—Il faut convenir, chère amie, que les passions sont un accident dans la vie, mais cet accident ne se rencontre que chez les âmes supérieures... La mort de mon fils serait au fond un bonheur pour l'orgueil de votre famille, c'est ce que devineront les subalternes. La négligence sera le lot de cet enfant du malheur et de la honte... J'espère qu'à une époque que je ne veux point fixer, mais que pourtant mon courage entrevoit, vous obéirez à mes dernières recommandations: Vous épouserez M. le marquis de Croisenois.

—Quoi, déshonorée!

—Le déshonneur ne pourra prendre sur un nom tel que le vôtre. Vous serez une veuve et la veuve d'un fou, voilà tout. J'irai plus loin: mon crime n'ayant point l'argent pour moteur ne sera point déshonorant. Peut-être à cette époque, quelque législateur philosophe aura obtenu, des préjugés de ses contemporains, la suppression de la peine de mort. Alors, quelque voix amie dira comme un exemple: Tenez, le premier époux de Mlle de La Mole était un fou, mais non pas un méchant homme, un scélérat. Il fut absurde de faire tomber cette tête... Alors ma mémoire ne sera point infâme; du moins après un certain temps... Votre position dans le monde, votre fortune, et, permettez-moi de le dire, votre génie feront jouer à M. de Croisenois, devenu votre époux, un rôle auquel tout seul il ne saurait atteindre. Il n'a que de la naissance et de la bravoure, et ces qualités toutes seules qui faisaient un homme accompli en 1729, sont un anachronisme un siècle plus tard, et ne donnent que des prétentions. Il faut encore d'autres choses pour se placer à la tête de la jeunesse française.

Vous porterez le secours d'un caractère ferme et entreprenant au parti politique où vous jetterez votre époux. Vous pourrez succéder aux Chevreuse et aux Longueville de la Fronde... Mais alors, chère amie, le feu céleste qui vous anime en ce moment sera un peu attiédi.

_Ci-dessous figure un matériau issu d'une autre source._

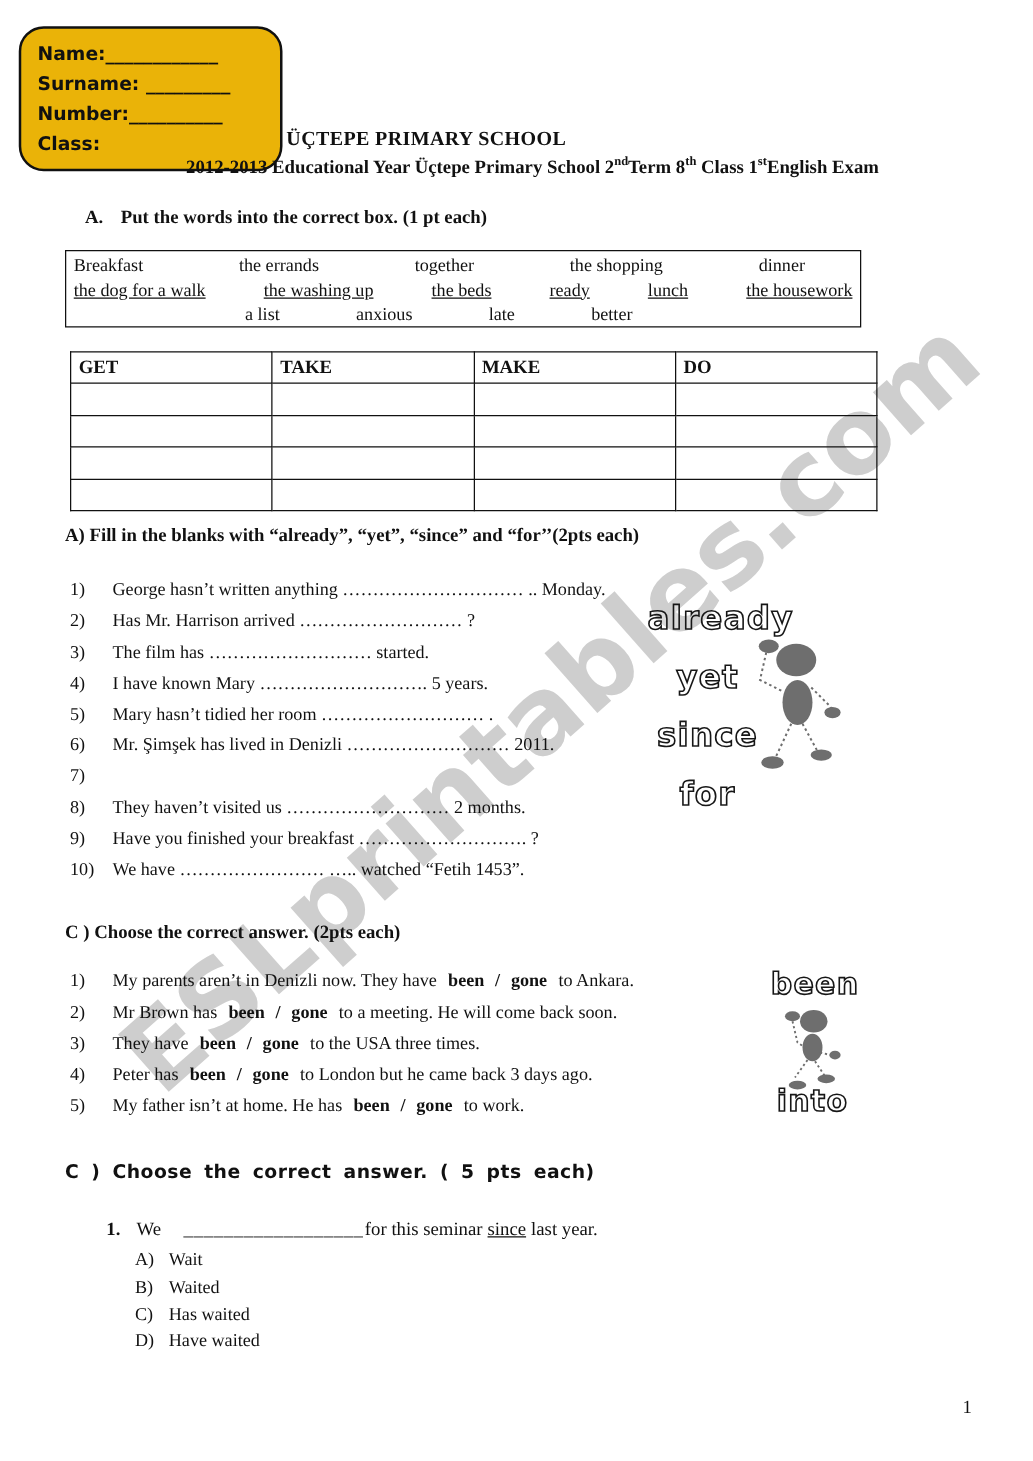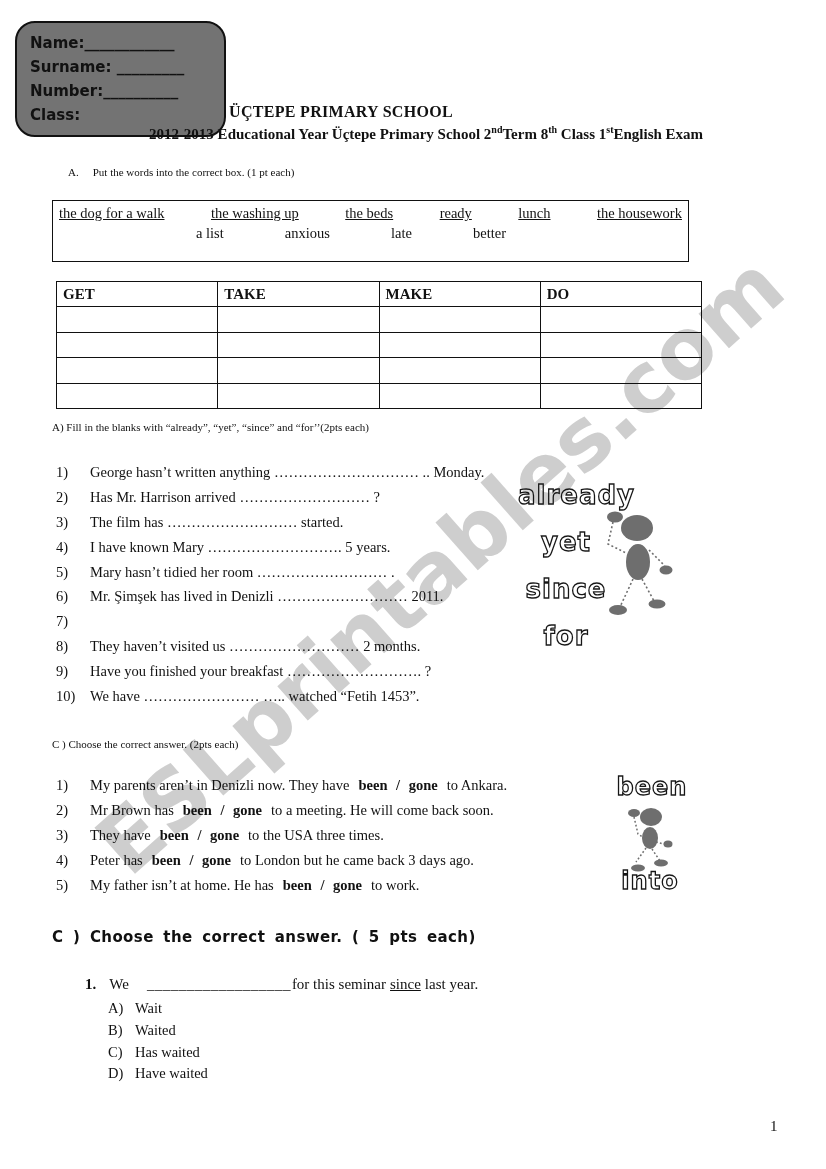--- a/index.html
+++ b/index.html
@@ -16,7 +16,7 @@
   
   .name-box{left:15px;top:21px;width:194px;height:104px;border:2.5px solid #111;border-radius:20px;
     padding:8px 0 0 13px;box-sizing:content-box;
-    font-family:"DejaVu Sans",sans-serif;font-weight:bold;font-size:15px;line-height:24px;background:#737373;}
+    font-family:"DejaVu Sans",sans-serif;font-weight:bold;font-size:15px;line-height:24px;background:#eab308;}
 
   
   .school-title{left:0;top:103px;width:682px;text-align:center;

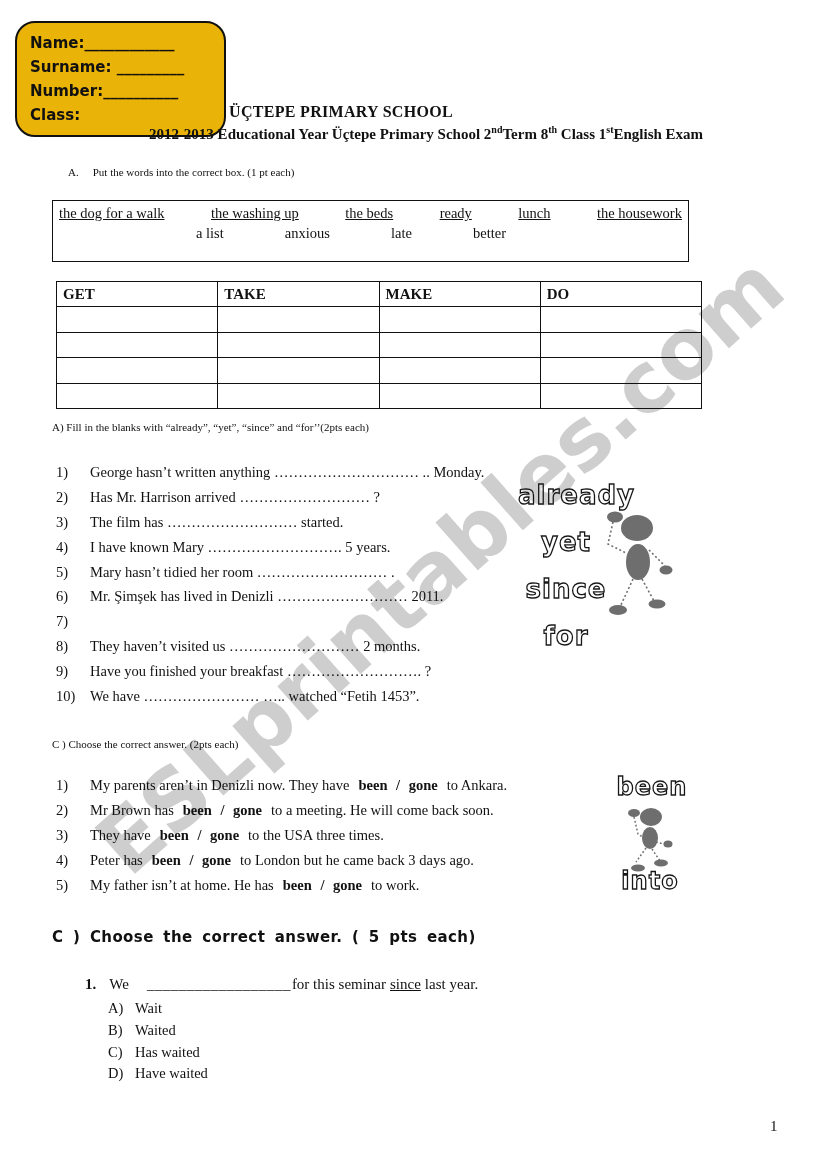--- a/index.html
+++ b/index.html
@@ -26,7 +26,7 @@
   .exam-subtitle sup{font-size:10px;font-weight:bold;}
 
   
-  .h-serif{font-weight:normal;font-size:11px;white-space:nowrap;}
+  .h-serif{font-weight:bold;font-size:15px;white-space:nowrap;}
   .h-a{left:68px;top:166px;}
   .h-a .lbl{margin-right:14px;}
   .h-b{left:52px;top:421px;}

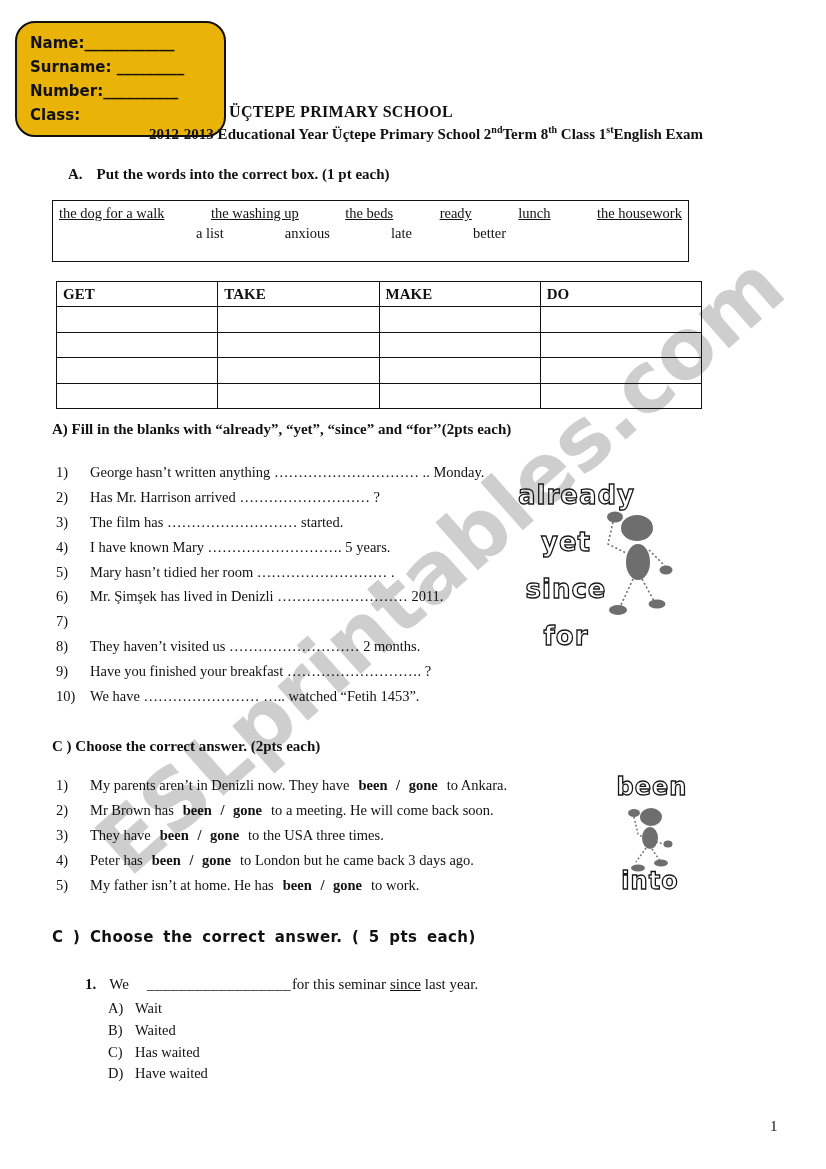--- a/index.html
+++ b/index.html
@@ -111,6 +111,14 @@
   </div>
 
   <div class="abs word-box">
+    <div class="wrow wrow1">
+
+    <span class="wword">Breakfast</span>
+        <span class="wword">the errands</span>
+        <span class="wword">together</span>
+        <span class="wword">the shopping</span>
+        <span class="wword">dinner</span>
+      </div>
     <div class="wrow wrow2">
 
     <span class="wword">the dog for a walk</span>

Permettez-moi de vous le dire, ajouta-t-il après beaucoup d'autres phrases préparatoires, dans quinze ans vous regarderez comme une folie excusable, mais pourtant comme une folie, l'amour que vous avez eu pour moi...

Il s'arrêta tout à coup et devint rêveur. Il se trouvait de nouveau vis-à-vis cette idée si choquante pour Mathilde:

—Dans quinze ans, Mme de Rênal adorera mon fils, et vous l'aurez oublié.

CHAPITRE XL
LA TRANQUILLITÉ

C'est parce que alors j'étais fou qu'aujourd'hui je suis sage. O philosophe qui ne vois rien que d'instantané, que tes vues sont courtes! Ton mil n'est pas fait pour suivre le travail souterrain des passions.
Mme GOETHE.

Cet entretien fut coupé par un interrogatoire, suivi d'une conférence avec l'avocat chargé de la défense. Ces moments étaient les seuls absolument désagréables d'une vie pleine d'incurie et de rêveries tendres.